Russland wirft der Ukraine vor, den Chefingenieur des Atomkraftwerks Saporischschja durch einen gezielten Drohnenangriff getötet zu haben. Laut russischen Angaben ereignete sich der Vorfall am 27. April. Die IAEA bestätigte den Tod des Ingenieurs und verurteilte den Angriff scharf, betonte aber, dass weitere Informationen benötigt werden, um die Umstände vollständig zu verstehen.
Gleichzeitig meldete die Ukraine mehrere Tote nach russischen Angriffen in Saporischschja. Russland hat erneut ballistische Raketen auf Kyjiw abgefeuert. Die Angriffe haben zu Zerstörungen und Verletzungen geführt. Es ist unklar, welche konkreten Ziele die Raketen hatten.
Die Situation im AKW Saporischschja ist seit der russischen Besetzung im Frühjahr 2022 angespannt. Regelmäßige Beschüsse in der Umgebung des Kraftwerks haben wiederholt zu Sicherheitsbedenken geführt. Die IAEA hat mehrfach auf die Notwendigkeit einer Sicherheitszone um das Werk hingewiesen, um das Risiko eines nuklearen Unfalls zu minimieren.

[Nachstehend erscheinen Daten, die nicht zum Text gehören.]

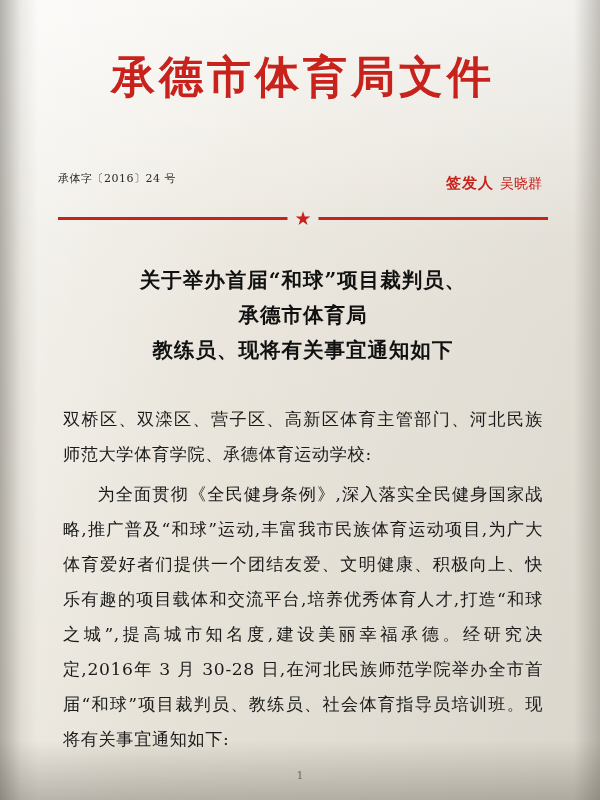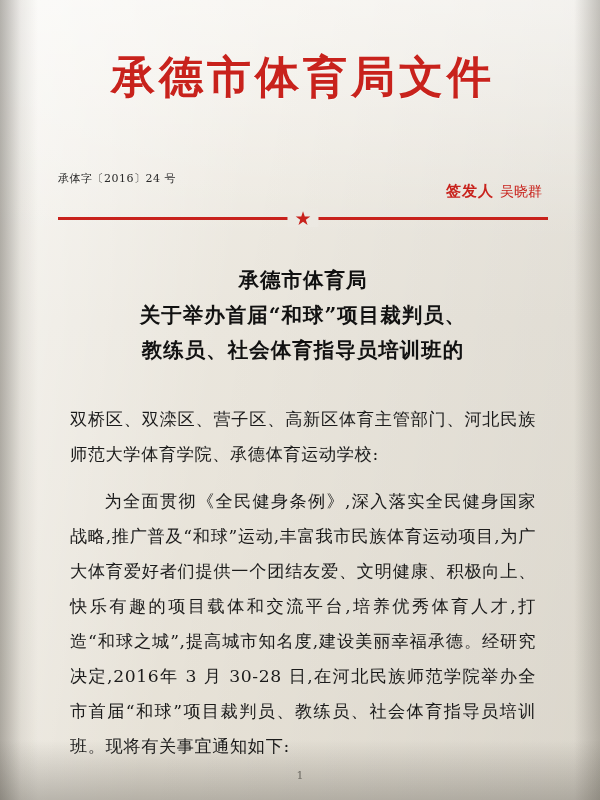"签发人 吴晓群" .signer { top: 12px -> 4px }
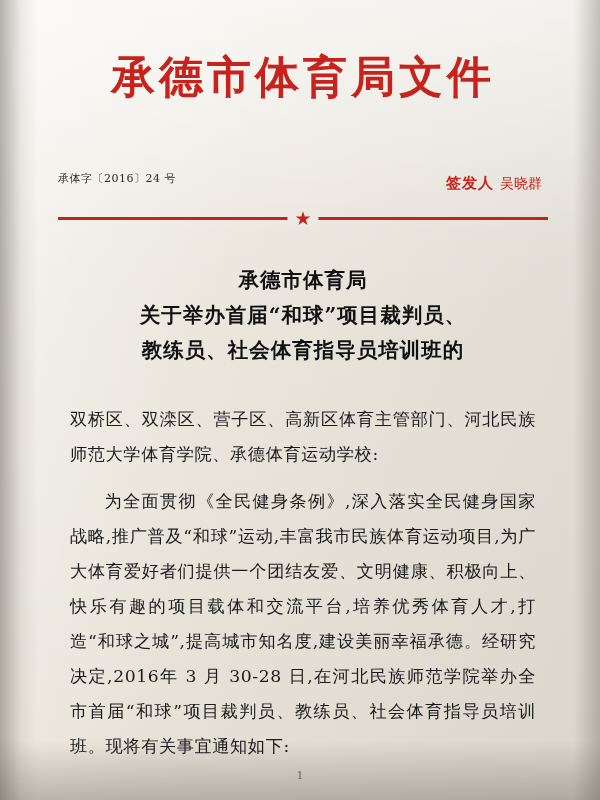"承德市体育局" span.tline { order: before "关于举办首届“和球”项目裁判员、" -> after "关于举办首届“和球”项目裁判员、" }
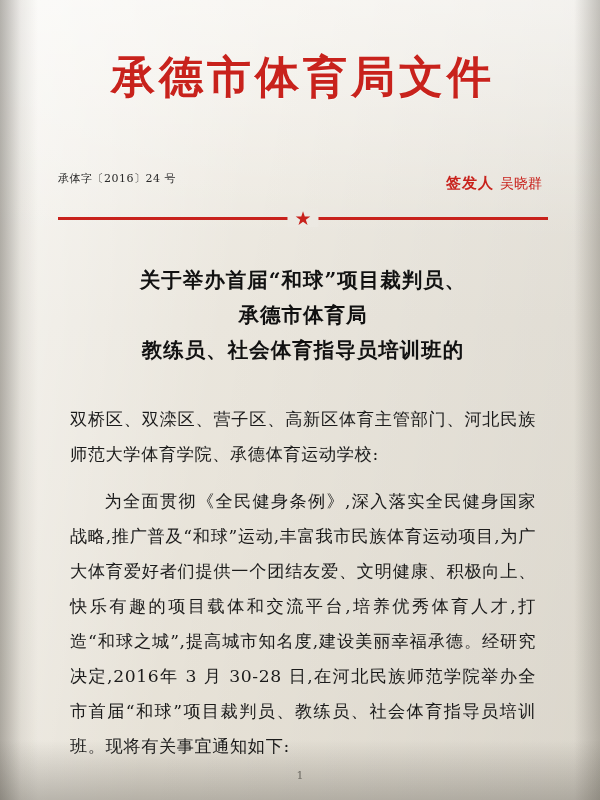"教练员、社会体育指导员培训班的" span.tline { text: 社会体育指导员培训班的 -> 现将有关事宜通知如下 }
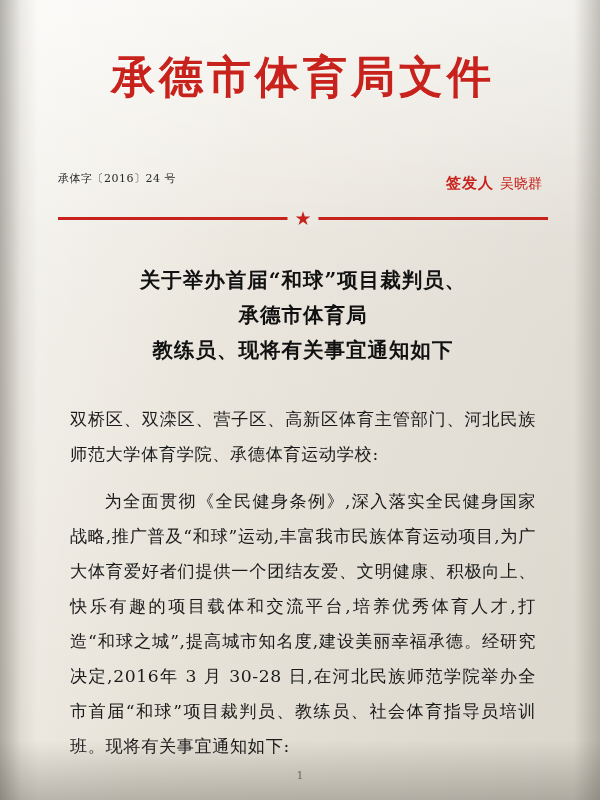"双桥区、双滦区、营子区、高新区体育主管部门、河北民族师范大学体育学院、承德体育运" .body-block p { margin: 12px -> 5px }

Die Vorwürfe zwischen Russland und der Ukraine verschärfen die ohnehin angespannte Lage weiter. Während Russland die Ukraine für den Tod des Ingenieurs verantwortlich macht, betont die Ukraine, dass Russland selbst durch seine militärischen Aktionen im AKW Saporischschja eine Gefahr darstellt. Die genauen Umstände des Todes des Chefingenieurs und die Hintergründe der erneuten Angriffe auf Kyjiw sind weiterhin unklar.